------ Data extract ------

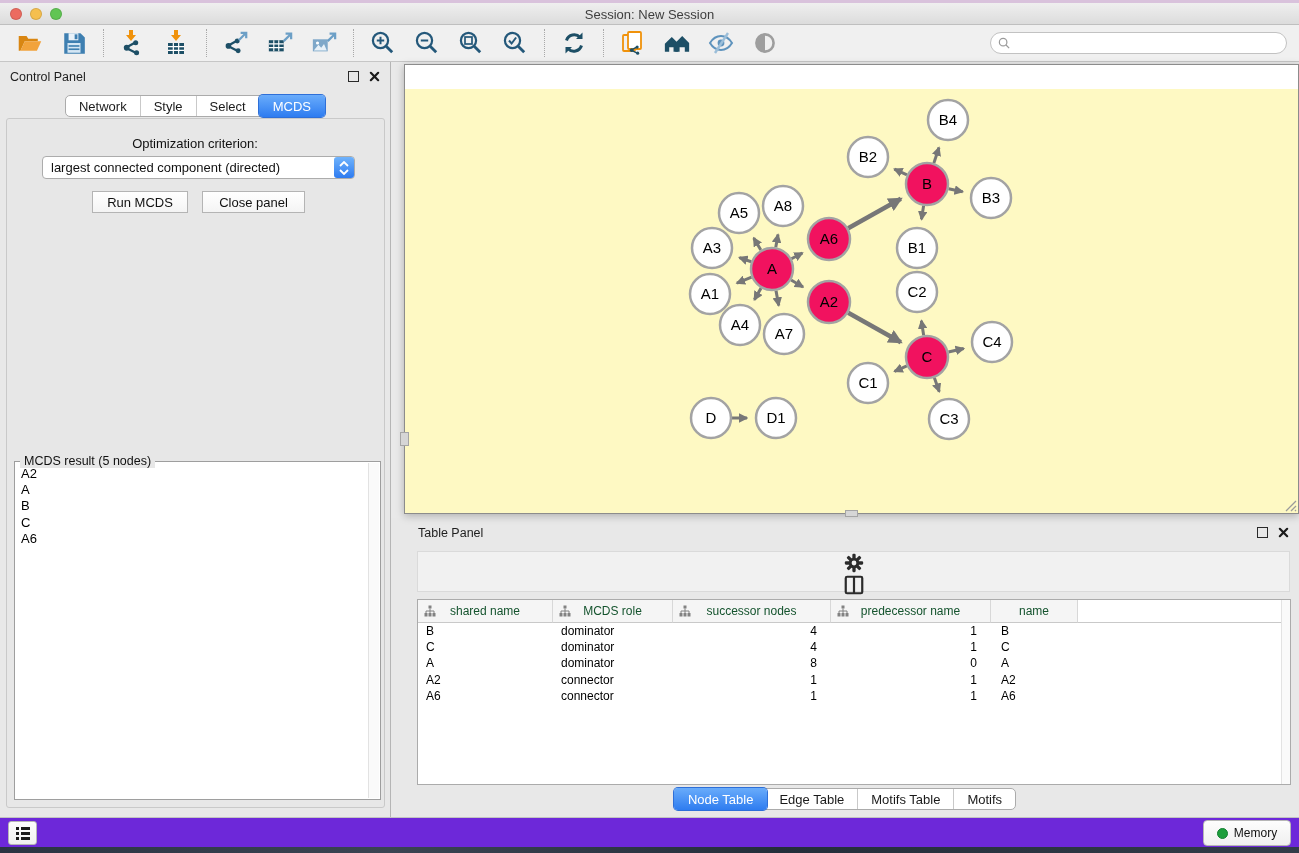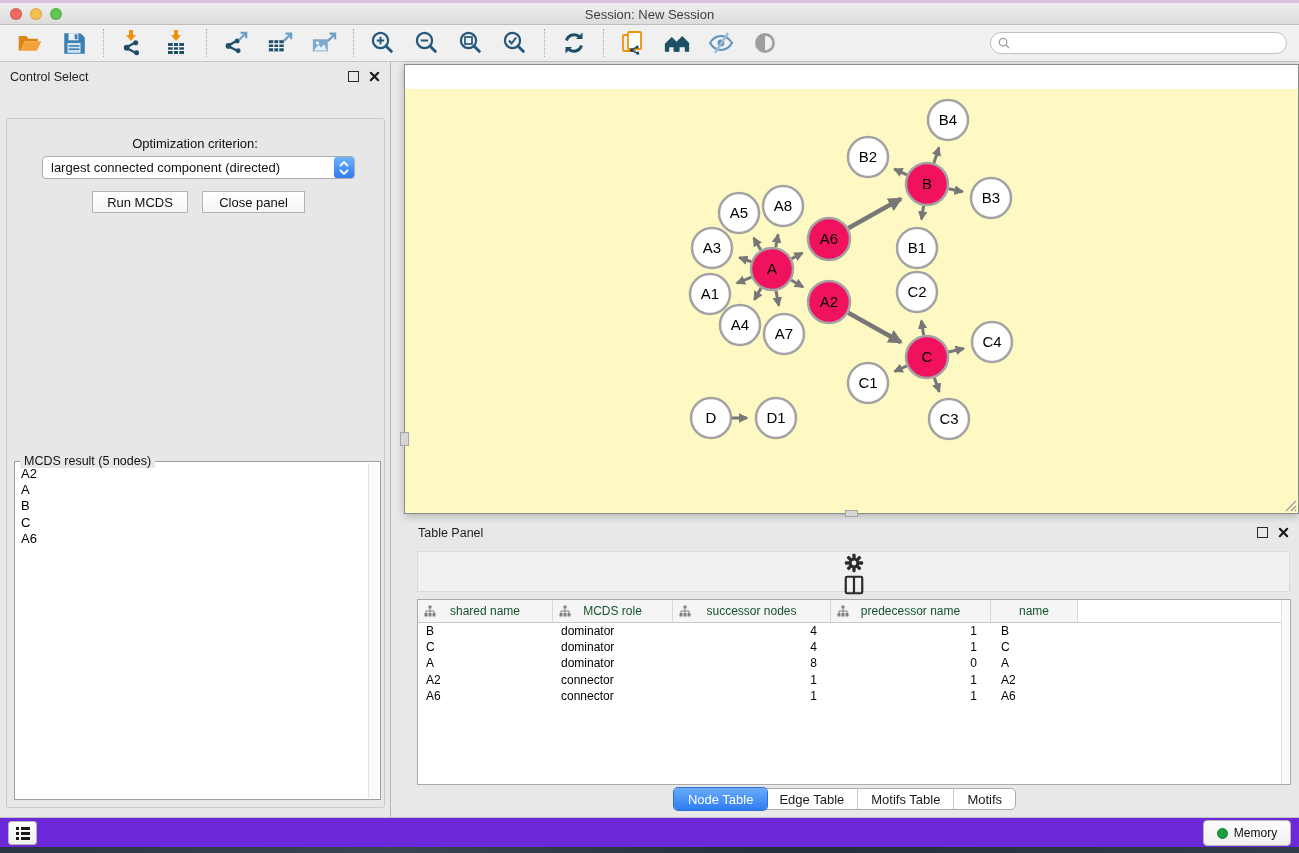--- a/index.html
+++ b/index.html
@@ -285,29 +285,37 @@
     <div id="search-box">
     <svg viewBox="0 0 16 16">
         <circle cx="7" cy="7" r="4.3" fill="none" stroke="#9A9A9A" stroke-width="1.4"></circle>
         <path d="M10.3 10.3l3.6 3.6" stroke="#9A9A9A" stroke-width="1.4"></path>
       </svg>
     <input id="search-input" placeholder="" style="">
   </div>
 </div>
 
 <div id="control-panel">
-  <div class="panel-title">Control Select</div>
+  <div class="panel-title">Control Panel</div>
   <div class="panel-btns">
     <span class="float-ico"></span>
     <span class="close-ico">
         <svg viewBox="0 0 12 12">
           <path d="M2 2l8 8M10 2l-8 8" stroke="#1A1A1A" stroke-width="2.4" stroke-linecap="round"></path>
         </svg>
       </span>
   </div>
+  <div id="cp-tabs">
+      <div class="seg" id="cp-seg">
+        <div class="tab">Network</div>
+        <div class="tab">Style</div>
+        <div class="tab">Select</div>
+        <div class="tab active">MCDS</div>
+      </div>
+    </div>
   <div id="cp-body"></div>
   <div id="opt-label">Optimization criterion:</div>
   <div id="criterion">
     <span>largest connected component (directed)</span>
     <span class="stepper">
       <svg width="10" height="6" viewBox="0 0 10 6">
           <path d="M1 5L5 1l4 4" fill="none" stroke="#fff" stroke-width="1.8"></path>
         </svg>
       <svg width="10" height="6" viewBox="0 0 10 6">
           <path d="M1 1l4 4 4-4" fill="none" stroke="#fff" stroke-width="1.8"></path>

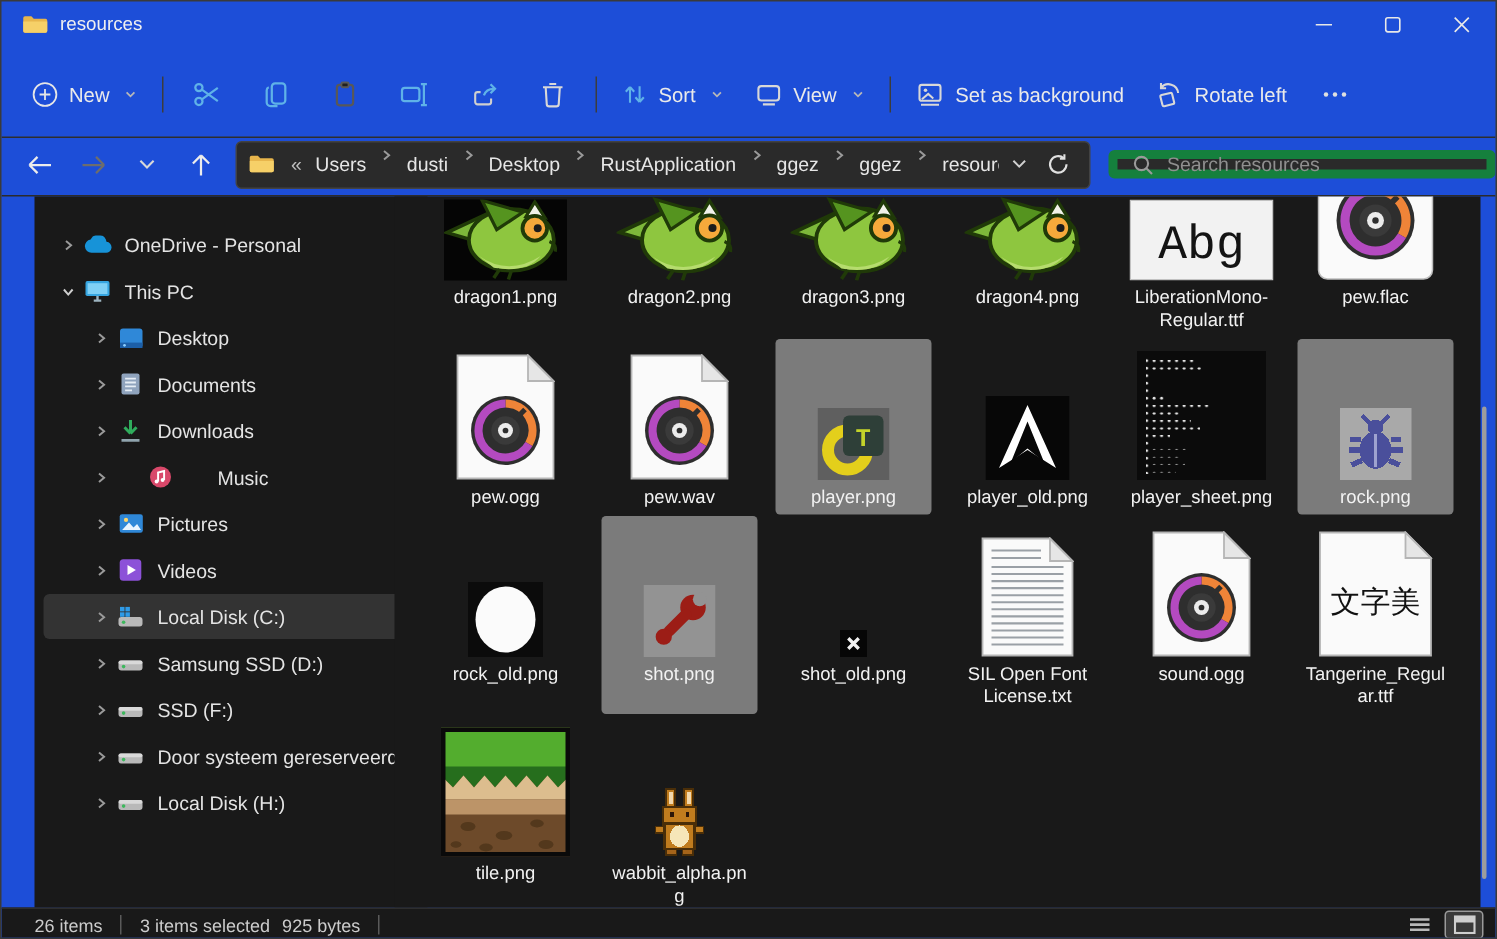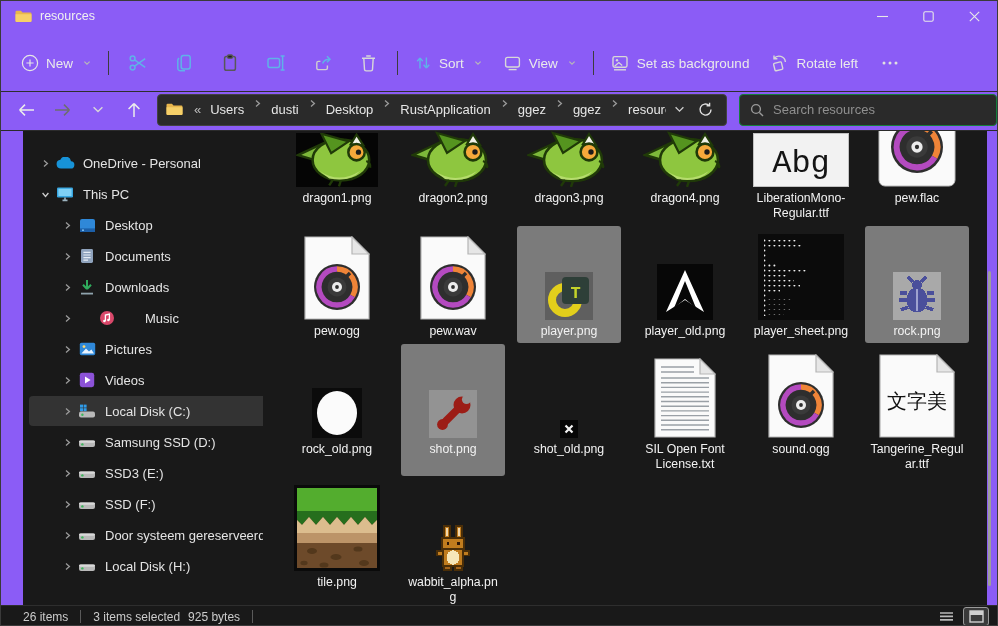--- a/index.html
+++ b/index.html
@@ -1,40 +1,40 @@
 <!DOCTYPE html>
 <html><head>
 <meta charset="utf-8">
 <style>
   * { margin:0; padding:0; box-sizing:border-box; }
   html,body { background:#000; }
   body { font-family:"Liberation Sans", sans-serif; }
   #win {
-    position:relative; width:998px; height:626px; background:#8b5cf6;
+    position:relative; width:998px; height:626px; background:#1d4ed8;
     color:#e8e8e8; overflow:hidden; border:1px solid #3a3a3a;
   }
   
   #titlebar { position:absolute; left:0; top:0; width:100%; height:30px; display:flex; align-items:center; }
   #titlebar .tab { display:flex; align-items:center; gap:8px; padding-left:14px; font-size:12.5px; color:#f0f0f0; }
   .wincontrols { position:absolute; right:0; top:0; height:30px; display:flex; }
   .wincontrols .wc { width:46px; height:30px; display:flex; align-items:center; justify-content:center; }
   
   #toolbar { position:absolute; left:0; top:34px; width:100%; height:57px; display:flex; align-items:center; padding:0 10px; border-bottom:1px solid #2e2e2e; }
   .tbtn { display:flex; align-items:center; gap:7px; height:38px; padding:0 10px; border-radius:4px; font-size:13.5px; color:#eaeaea; }
   .tbtn.iconic { padding:0 13px; }
   .tsep { width:1px; height:24px; background:#3c3c3c; margin:0 6px; }
   .chev { display:inline-flex; margin-left:2px; }
   
   #addressrow { position:absolute; left:0; top:88px; width:100%; height:42px; display:flex; align-items:center; border-bottom:1px solid #2b2b2b; }
   .navbtn { width:34px; height:32px; display:flex; align-items:center; justify-content:center; border-radius:4px; }
   #addressbar { display:flex; align-items:center; height:32px; width:570px; margin-left:6px; background:#2a2a2a; border:1px solid #424242; border-radius:4px; padding:0 8px; font-size:13px; color:#e6e6e6; }
   #addressbar .crumbs { display:flex; align-items:flex-start; gap:2px; flex:1; overflow:hidden; white-space:nowrap; }
   .crumb { padding:3px 6px; border-radius:3px; }
   .crumbsep { display:inline-flex; padding:0 1px; }
-  #searchbox { display:flex; align-items:center; gap:9px; height:32px; width:264px; margin-left:12px; background:#2a2a2a; border:1px solid #15803d; border-radius:4px; padding:0 10px; }
+  #searchbox { display:flex; align-items:center; gap:9px; height:19px; width:264px; margin-left:12px; background:#2a2a2a; border:6px solid #15803d; border-radius:4px; padding:0 10px; }
   #searchbox input { background:transparent; border:none; outline:none; color:#cfcfcf; font-size:13px; width:100%; font-family:"Liberation Sans",sans-serif; }
   #searchbox input::placeholder { color:#8f8f8f; }
   
   #sidebar { position:absolute; left:0; top:130px; width:262px; height:474px; background:#191919; padding-top:16px; overflow:hidden;margin-left:22px; }
   .side-item { display:flex; align-items:center; height:30px; margin:1px 6px; border-radius:4px; font-size:13px; color:#e4e4e4; }
   .side-item.sel { background:#333333; }
   .side-chev { width:16px; display:flex; justify-content:center; color:#9a9a9a; flex:none; }
   .side-ico { width:20px; height:18px; display:flex; align-items:center; justify-content:center; margin:0 8px 0 2px; flex:none; }
   .side-label { white-space:nowrap; overflow:hidden; }
   
@@ -465,35 +465,20 @@
             <path d="M3 1.6 L6.4 4.5 L3 7.4" fill="none" stroke="#9a9a9a" stroke-width="1.3"></path>
           </svg>
         </span>
         <span class="side-ico">
           <svg width="18" height="14" viewBox="0 0 18 14">
             <rect x="1" y="5.4" width="16" height="6.6" rx="2" fill="#b9b9b9"></rect>
             <rect x="1" y="5.4" width="16" height="2.4" rx="1.2" fill="#d9d9d9"></rect>
             <circle cx="4.4" cy="9.4" r="1.2" fill="#3cb85c"></circle>
           </svg>
         </span>
-        <span class="side-label">SSD3 (E:)</span>
-      </div>
-      <div class="side-item" style="padding-left: 30px;">
-        <span class="side-chev">
-          <svg width="9" height="9" viewBox="0 0 9 9">
-            <path d="M3 1.6 L6.4 4.5 L3 7.4" fill="none" stroke="#9a9a9a" stroke-width="1.3"></path>
-          </svg>
-        </span>
-        <span class="side-ico">
-          <svg width="18" height="14" viewBox="0 0 18 14">
-            <rect x="1" y="5.4" width="16" height="6.6" rx="2" fill="#b9b9b9"></rect>
-            <rect x="1" y="5.4" width="16" height="2.4" rx="1.2" fill="#d9d9d9"></rect>
-            <circle cx="4.4" cy="9.4" r="1.2" fill="#3cb85c"></circle>
-          </svg>
-        </span>
         <span class="side-label">SSD (F:)</span>
       </div>
       <div class="side-item" style="padding-left: 30px;">
         <span class="side-chev">
           <svg width="9" height="9" viewBox="0 0 9 9">
             <path d="M3 1.6 L6.4 4.5 L3 7.4" fill="none" stroke="#9a9a9a" stroke-width="1.3"></path>
           </svg>
         </span>
         <span class="side-ico">
           <svg width="18" height="14" viewBox="0 0 18 14">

------

Exercise aim
Please repeat every record above exactly, leaving the pictures out.

Response
--- a/index.html
+++ b/index.html
@@ -285,29 +285,37 @@
     <div id="search-box">
     <svg viewBox="0 0 16 16">
         <circle cx="7" cy="7" r="4.3" fill="none" stroke="#9A9A9A" stroke-width="1.4"></circle>
         <path d="M10.3 10.3l3.6 3.6" stroke="#9A9A9A" stroke-width="1.4"></path>
       </svg>
     <input id="search-input" placeholder="" style="">
   </div>
 </div>
 
 <div id="control-panel">
-  <div class="panel-title">Control Select</div>
+  <div class="panel-title">Control Panel</div>
   <div class="panel-btns">
     <span class="float-ico"></span>
     <span class="close-ico">
         <svg viewBox="0 0 12 12">
           <path d="M2 2l8 8M10 2l-8 8" stroke="#1A1A1A" stroke-width="2.4" stroke-linecap="round"></path>
         </svg>
       </span>
   </div>
+  <div id="cp-tabs">
+      <div class="seg" id="cp-seg">
+        <div class="tab">Network</div>
+        <div class="tab">Style</div>
+        <div class="tab">Select</div>
+        <div class="tab active">MCDS</div>
+      </div>
+    </div>
   <div id="cp-body"></div>
   <div id="opt-label">Optimization criterion:</div>
   <div id="criterion">
     <span>largest connected component (directed)</span>
     <span class="stepper">
       <svg width="10" height="6" viewBox="0 0 10 6">
           <path d="M1 5L5 1l4 4" fill="none" stroke="#fff" stroke-width="1.8"></path>
         </svg>
       <svg width="10" height="6" viewBox="0 0 10 6">
           <path d="M1 1l4 4 4-4" fill="none" stroke="#fff" stroke-width="1.8"></path>

--- a/index.html
+++ b/index.html
@@ -1,40 +1,40 @@
 <!DOCTYPE html>
 <html><head>
 <meta charset="utf-8">
 <style>
   * { margin:0; padding:0; box-sizing:border-box; }
   html,body { background:#000; }
   body { font-family:"Liberation Sans", sans-serif; }
   #win {
-    position:relative; width:998px; height:626px; background:#8b5cf6;
+    position:relative; width:998px; height:626px; background:#1d4ed8;
     color:#e8e8e8; overflow:hidden; border:1px solid #3a3a3a;
   }
   
   #titlebar { position:absolute; left:0; top:0; width:100%; height:30px; display:flex; align-items:center; }
   #titlebar .tab { display:flex; align-items:center; gap:8px; padding-left:14px; font-size:12.5px; color:#f0f0f0; }
   .wincontrols { position:absolute; right:0; top:0; height:30px; display:flex; }
   .wincontrols .wc { width:46px; height:30px; display:flex; align-items:center; justify-content:center; }
   
   #toolbar { position:absolute; left:0; top:34px; width:100%; height:57px; display:flex; align-items:center; padding:0 10px; border-bottom:1px solid #2e2e2e; }
   .tbtn { display:flex; align-items:center; gap:7px; height:38px; padding:0 10px; border-radius:4px; font-size:13.5px; color:#eaeaea; }
   .tbtn.iconic { padding:0 13px; }
   .tsep { width:1px; height:24px; background:#3c3c3c; margin:0 6px; }
   .chev { display:inline-flex; margin-left:2px; }
   
   #addressrow { position:absolute; left:0; top:88px; width:100%; height:42px; display:flex; align-items:center; border-bottom:1px solid #2b2b2b; }
   .navbtn { width:34px; height:32px; display:flex; align-items:center; justify-content:center; border-radius:4px; }
   #addressbar { display:flex; align-items:center; height:32px; width:570px; margin-left:6px; background:#2a2a2a; border:1px solid #424242; border-radius:4px; padding:0 8px; font-size:13px; color:#e6e6e6; }
   #addressbar .crumbs { display:flex; align-items:flex-start; gap:2px; flex:1; overflow:hidden; white-space:nowrap; }
   .crumb { padding:3px 6px; border-radius:3px; }
   .crumbsep { display:inline-flex; padding:0 1px; }
-  #searchbox { display:flex; align-items:center; gap:9px; height:32px; width:264px; margin-left:12px; background:#2a2a2a; border:1px solid #15803d; border-radius:4px; padding:0 10px; }
+  #searchbox { display:flex; align-items:center; gap:9px; height:19px; width:264px; margin-left:12px; background:#2a2a2a; border:6px solid #15803d; border-radius:4px; padding:0 10px; }
   #searchbox input { background:transparent; border:none; outline:none; color:#cfcfcf; font-size:13px; width:100%; font-family:"Liberation Sans",sans-serif; }
   #searchbox input::placeholder { color:#8f8f8f; }
   
   #sidebar { position:absolute; left:0; top:130px; width:262px; height:474px; background:#191919; padding-top:16px; overflow:hidden;margin-left:22px; }
   .side-item { display:flex; align-items:center; height:30px; margin:1px 6px; border-radius:4px; font-size:13px; color:#e4e4e4; }
   .side-item.sel { background:#333333; }
   .side-chev { width:16px; display:flex; justify-content:center; color:#9a9a9a; flex:none; }
   .side-ico { width:20px; height:18px; display:flex; align-items:center; justify-content:center; margin:0 8px 0 2px; flex:none; }
   .side-label { white-space:nowrap; overflow:hidden; }
   
@@ -465,35 +465,20 @@
             <path d="M3 1.6 L6.4 4.5 L3 7.4" fill="none" stroke="#9a9a9a" stroke-width="1.3"></path>
           </svg>
         </span>
         <span class="side-ico">
           <svg width="18" height="14" viewBox="0 0 18 14">
             <rect x="1" y="5.4" width="16" height="6.6" rx="2" fill="#b9b9b9"></rect>
             <rect x="1" y="5.4" width="16" height="2.4" rx="1.2" fill="#d9d9d9"></rect>
             <circle cx="4.4" cy="9.4" r="1.2" fill="#3cb85c"></circle>
           </svg>
         </span>
-        <span class="side-label">SSD3 (E:)</span>
-      </div>
-      <div class="side-item" style="padding-left: 30px;">
-        <span class="side-chev">
-          <svg width="9" height="9" viewBox="0 0 9 9">
-            <path d="M3 1.6 L6.4 4.5 L3 7.4" fill="none" stroke="#9a9a9a" stroke-width="1.3"></path>
-          </svg>
-        </span>
-        <span class="side-ico">
-          <svg width="18" height="14" viewBox="0 0 18 14">
-            <rect x="1" y="5.4" width="16" height="6.6" rx="2" fill="#b9b9b9"></rect>
-            <rect x="1" y="5.4" width="16" height="2.4" rx="1.2" fill="#d9d9d9"></rect>
-            <circle cx="4.4" cy="9.4" r="1.2" fill="#3cb85c"></circle>
-          </svg>
-        </span>
         <span class="side-label">SSD (F:)</span>
       </div>
       <div class="side-item" style="padding-left: 30px;">
         <span class="side-chev">
           <svg width="9" height="9" viewBox="0 0 9 9">
             <path d="M3 1.6 L6.4 4.5 L3 7.4" fill="none" stroke="#9a9a9a" stroke-width="1.3"></path>
           </svg>
         </span>
         <span class="side-ico">
           <svg width="18" height="14" viewBox="0 0 18 14">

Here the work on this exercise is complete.